The most severe bottlenecks in high performance systems in majority cases results from I/O operations. To buffer I/O or other slow accesses, engineers devised cache.   

So, what is a cache, how does it work, and what should we know to intelligently program? According to an English dictionary, it is a safe place to hide things. In the context of computer memory, it can be described as a place of storage that is close by.   

Since bulk storage for data is usually relatively far from CPU, the principle of data locality encourages having a fast data access for data being used, hence likely to be used next, that is, close by and quickly accessible.   

Then writing data from memory cache is again a problem, even though it occurs only roughly one-fourth as often as reading data. In writing modified data back into memory, these data cannot be overwritten onto old data which should be subsequently used for processes issued earlier.   

Conversely, if the programming language ordering rules dictate that an updated variable is to be e not used for the next step, it is clear this variable must be safely stored before it is used. Since bulk memory is usually far away from the CPU, why write the data all the way back to their rightful memory locations if we want them for a subsequent step to be computed very soon? Two strategies are in use.  

  1. A ‘write through’ strategy automatically writes back to memory any modified variables in cache. A copy of data is kept in cache for subsequent use. This copy might be written over by other data mapped to the same location in cache without worry. A subsequent cache miss on the written through data will be assured to fetch valid data from memory because the data are freshly updated on each write. 
  2. A ‘write back’ strategy skips the writing to memory until:  1. a subsequent read tries to replace a cache block which has been modified, or  2. these cache resident data are modified by the CPU. 

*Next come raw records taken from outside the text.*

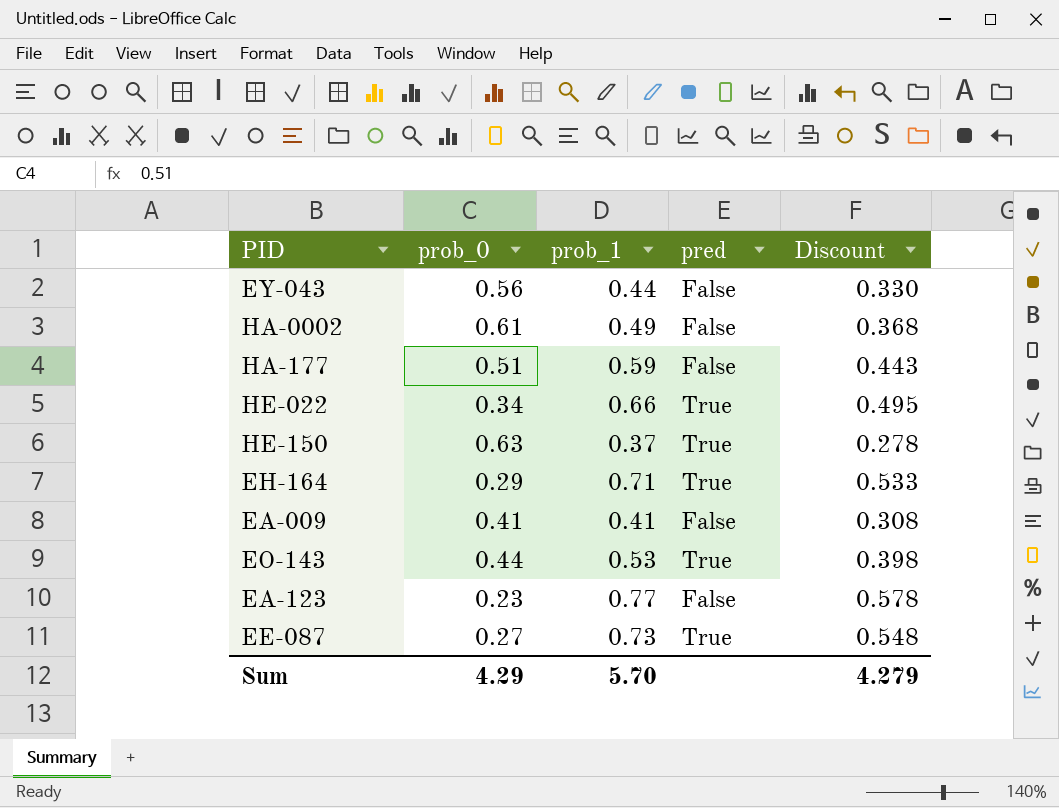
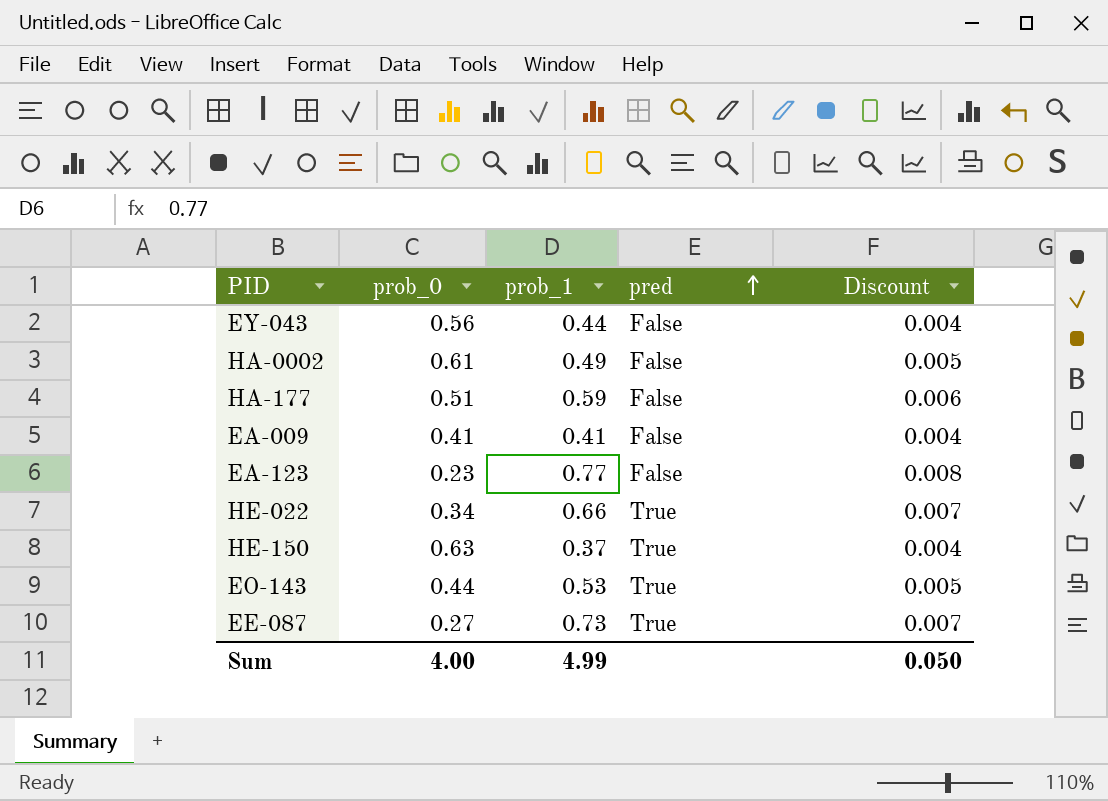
row order: none -> pred ascending
column Discount | formula: [prob_1] * 0.75 -> [prob_1] * 0.01
row EH-164: 0.29 | 0.71 | True | 0.533 -> none
Sum | prob_0: 4.29 -> 4.00
Sum | prob_1: 5.70 -> 4.99
Sum | Discount: 4.279 -> 0.050

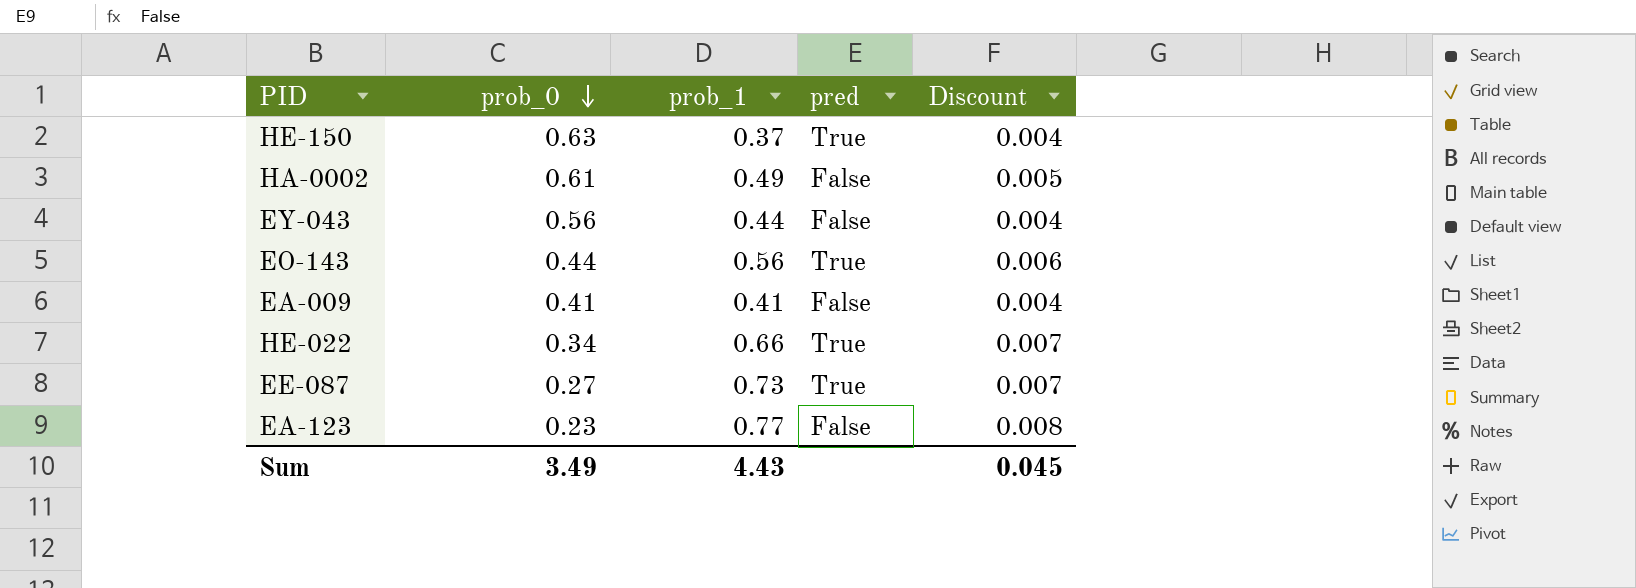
row order: pred ascending -> prob_0 descending
row HA-177: 0.51 | 0.59 | False | 0.006 -> none
EO-143 | prob_1: 0.53 -> 0.56
EO-143 | Discount: 0.005 -> 0.006
Sum | prob_0: 4.00 -> 3.49
Sum | prob_1: 4.99 -> 4.43
Sum | Discount: 0.050 -> 0.045

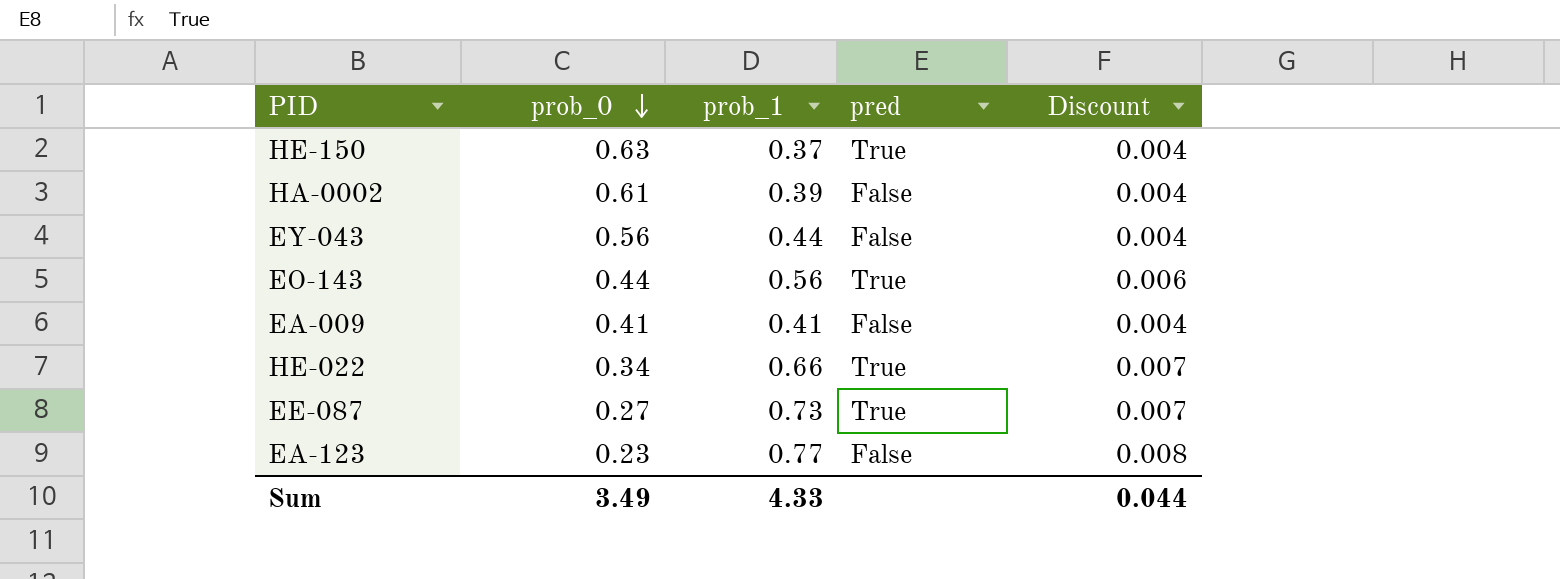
HA-0002 | prob_1: 0.49 -> 0.39
HA-0002 | Discount: 0.005 -> 0.004
Sum | prob_1: 4.43 -> 4.33
Sum | Discount: 0.045 -> 0.044

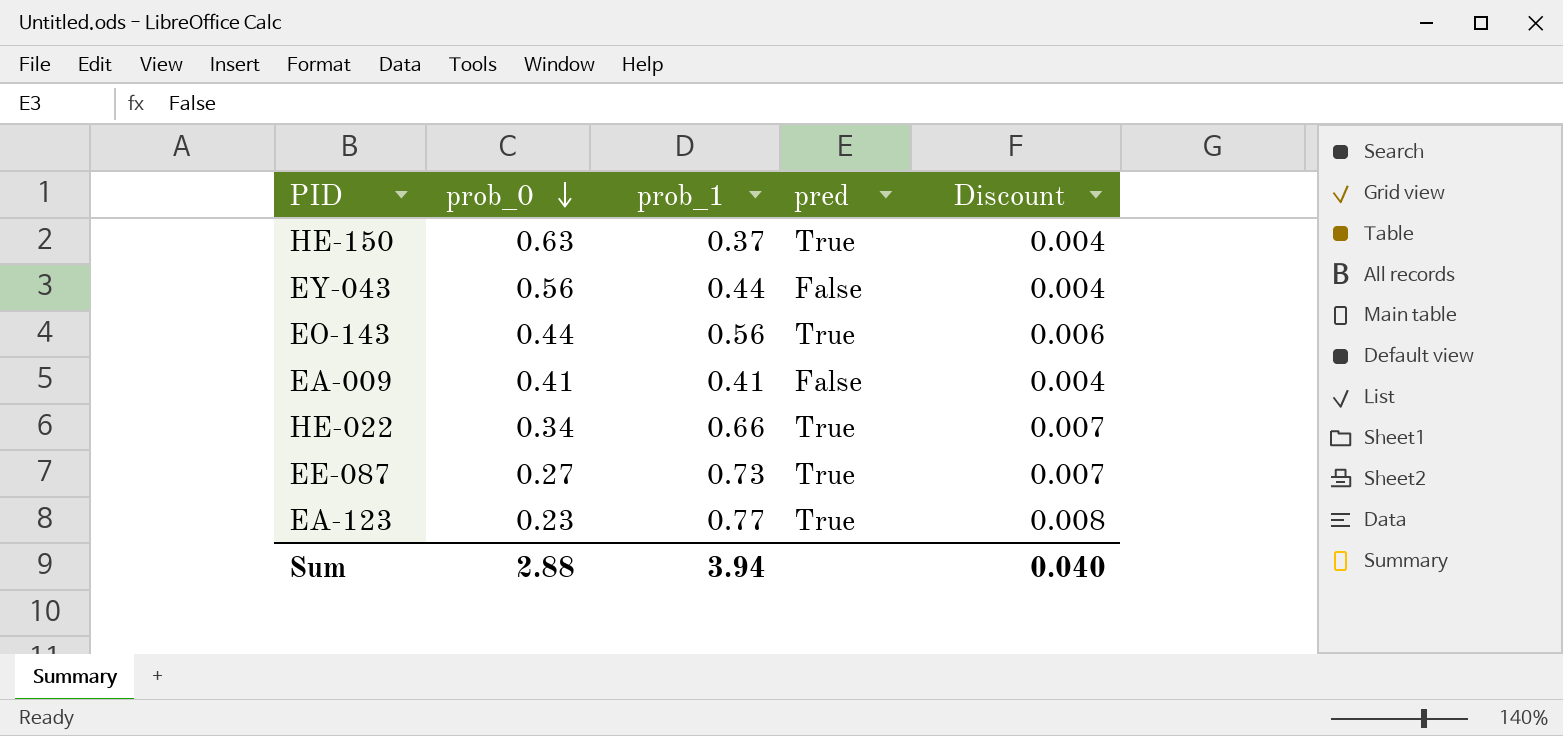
row HA-0002: 0.61 | 0.39 | False | 0.004 -> none
EA-123 | pred: False -> True
Sum | prob_0: 3.49 -> 2.88
Sum | prob_1: 4.33 -> 3.94
Sum | Discount: 0.044 -> 0.040

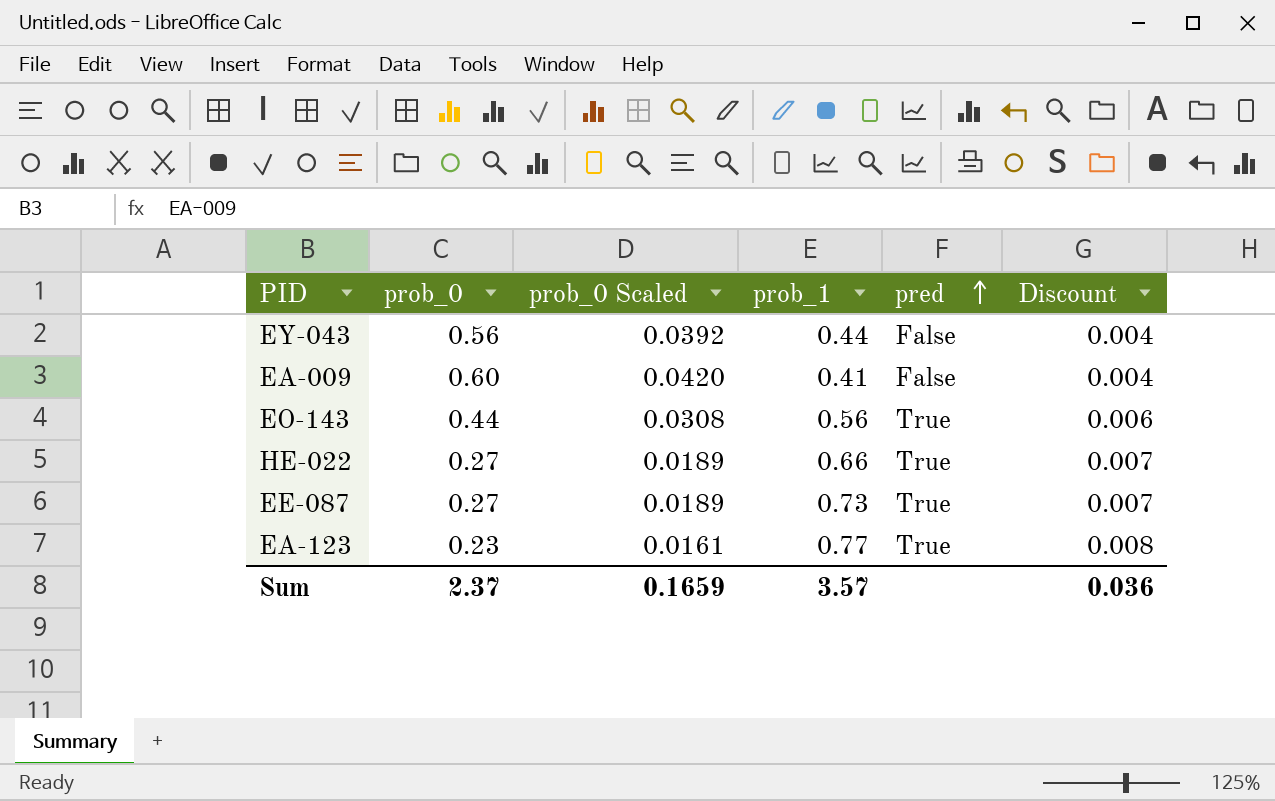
row order: prob_0 descending -> pred ascending
column prob_0 Scaled | formula: none -> [prob_0] * 0.07
row HE-150: 0.63 | 0.37 | True | 0.004 -> none
EA-009 | prob_0: 0.41 -> 0.60
HE-022 | prob_0: 0.34 -> 0.27
Sum | prob_0: 2.88 -> 2.37
Sum | prob_1: 3.94 -> 3.57
Sum | Discount: 0.040 -> 0.036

These two situations are more or less the same: cache resident data are not written back to memory until some process tries to modify them. Otherwise, the modification would write over computed information before it is saved.   

It is well known that certain processes, I/O and multi-threading, for example, want it both ways. In consequence, modern cache designs often permit both write-through and write-back modes. Which mode is used may be controlled by the program.